31 octobre 2003, Le Quotidien du Médecin

Des chercheurs décrivent dans « Science » un nouvel agent immunosuppresseur, inhibiteur sélectif de la tyrosine kinase JAK-3, qui promet d’être efficace et peu toxique. Actif par voie orale, il prévient le rejet d’organe chez le singe sans entraîner les effets secondaires des immunosuppresseurs actuels. Sa bonne tolérance est aussi observée chez des volontaires sains.

Les effets secondaires des agents immunosuppresseurs dont on dispose pour prévenir le rejet de greffe et pour traiter les maladies auto-immunes sont liés au fait que leurs cibles moléculaires sont exprimées dans de nombreux types cellulaires.

L’idéal serait un immunosuppresseur qui bloque l’action des cellules immunes sans interférer avec les autres cellules.

En quête d’un nouvel immunosuppresseur hautement sélectif, des chercheurs de Pfizer (Groton, Connecticut) ont développé un inhibiteur spécifique de la tyrosine kinase JAK-3, appelé CP-690,550. Son évaluation dans des modèles de transplantation chez la souris et le singe est prometteuse, selon une étude publiée dans la revue « Science ».

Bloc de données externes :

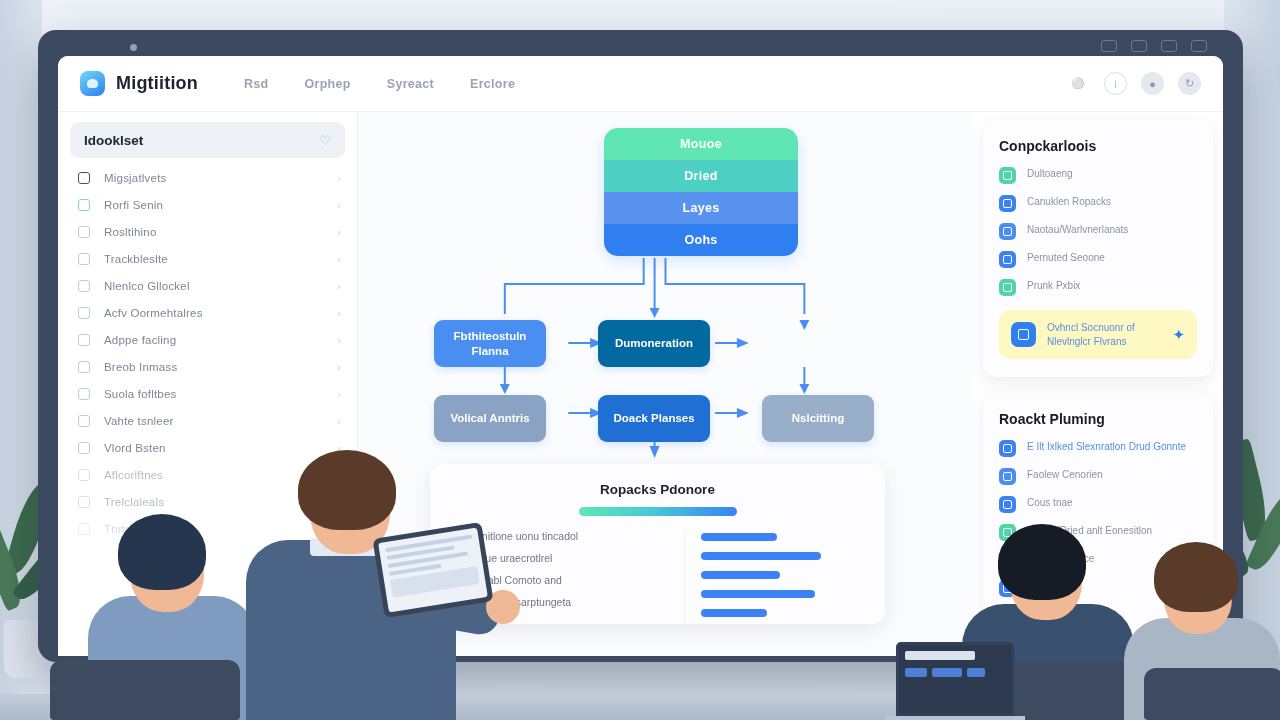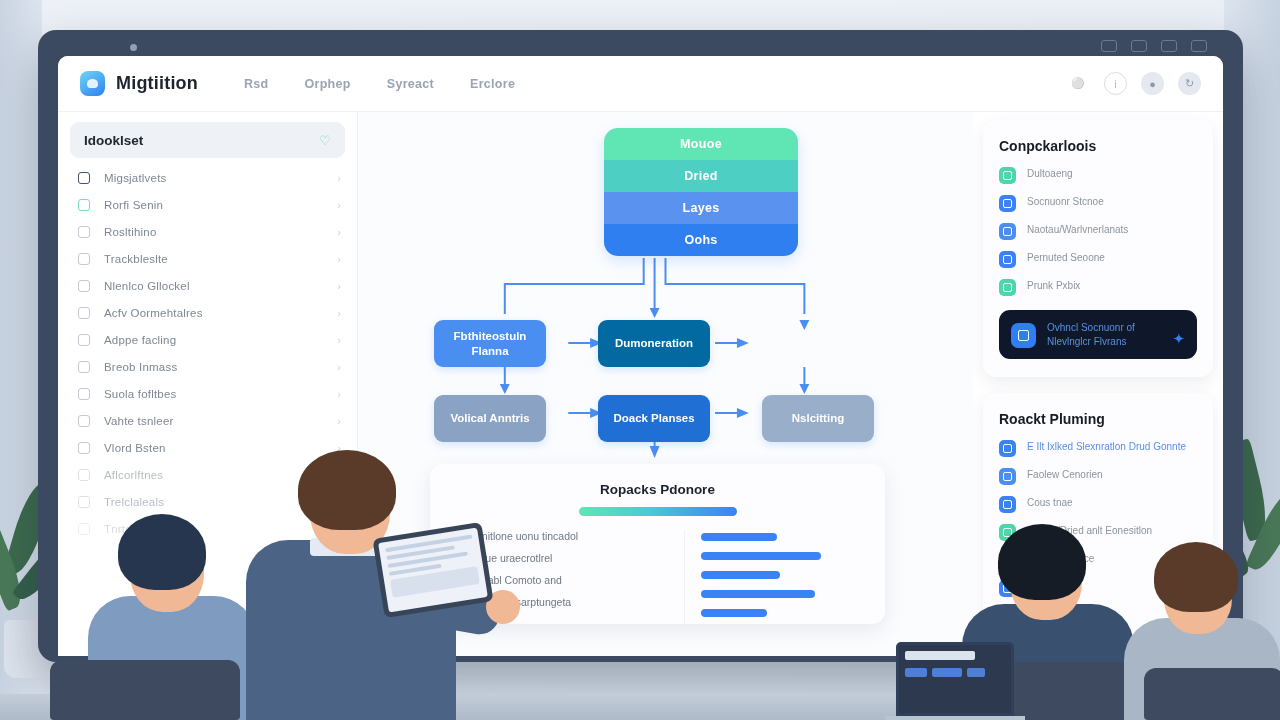--- a/index.html
+++ b/index.html
@@ -139,22 +139,22 @@
   .p-item { display: flex; align-items: flex-start; gap: 11px; margin-bottom: 11px; }
   .p-ic {
     width: 17px; height: 17px; border-radius: 5px; flex: none; position: relative;
   }
   .p-ic::after {
     content: ""; position: absolute; inset: 4px; border: 1.4px solid #fff; border-radius: 2px;
   }
   .p-tx { font-size: 10px; color: #8b949f; line-height: 1.35; }
   .p-tx.blue { color: #5a8fe0; }
   .callout {
-    margin-top: 14px; background: #0f172a; border-radius: 11px;
-    padding: 11px 12px; display: flex; align-items: flex-end; gap: 11px;
+    margin-top: 14px; background: #fef9c3; border-radius: 11px;
+    padding: 11px 12px; display: flex; align-items: center; gap: 11px;
   }
   .callout-ic {
     width: 25px; height: 25px; border-radius: 7px; background: #2f7ff0; flex: none;
     position: relative;
   }
   .callout-ic::after { content:""; position:absolute; inset:7px; border:1.5px solid #fff; border-radius:2px; }
   .callout-tx { font-size: 10px; color: #5a8fe0; line-height: 1.35; flex: 1; }
   .spark { color: #2f7ff0; font-size: 15px; }
 
   
@@ -398,21 +398,21 @@
         <div class="rail">
           <div class="panel">
             <div class="panel-title">Conpckarloois</div>
             <div id="panel0-items">
                 <div class="p-item">
                   <div class="p-ic" style="background: rgb(78, 214, 168);"></div>
                   <div class="p-tx">Dultoaeng</div>
                 </div>
                 <div class="p-item">
                   <div class="p-ic" style="background: rgb(59, 130, 246);"></div>
-                  <div class="p-tx">Socnuonr Stcnoe</div>
+                  <div class="p-tx">Canuklen Ropacks</div>
                 </div>
                 <div class="p-item">
                   <div class="p-ic" style="background: rgb(74, 142, 242);"></div>
                   <div class="p-tx">Naotau/Warlvnerlanats</div>
                 </div>
                 <div class="p-item">
                   <div class="p-ic" style="background: rgb(59, 130, 246);"></div>
                   <div class="p-tx">Pernuted Seoone</div>
                 </div>
                 <div class="p-item">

« En théorie, la molécule ciblée par cet immunosuppresseur est présente uniquement dans les cellules immunes. Nous avons montré qu’en ciblant cette voie qui est spécifique aux cellules immunes l’immunosuppression est efficace. Et, sur la base des données que nous avons maintenant, nous pensons que les effets secondaires de cet immunosuppresseur chez les hommes seront très probablement limités », déclare le Dr Dominic Borie (laboratoire d’immunologie de transplantation de l’université médicale de Stanford, Californie), qui a dirigé l’étude préclinique chez la souris et le singe.

Tandis que les précédents immunosuppresseurs ont été découverts un peu par hasard – par exemple la découverte qu’un antibiotique bloque aussi la prolifération des cellules immunes -, ce nouvel immunosuppresseur a été développé de façon rationnelle.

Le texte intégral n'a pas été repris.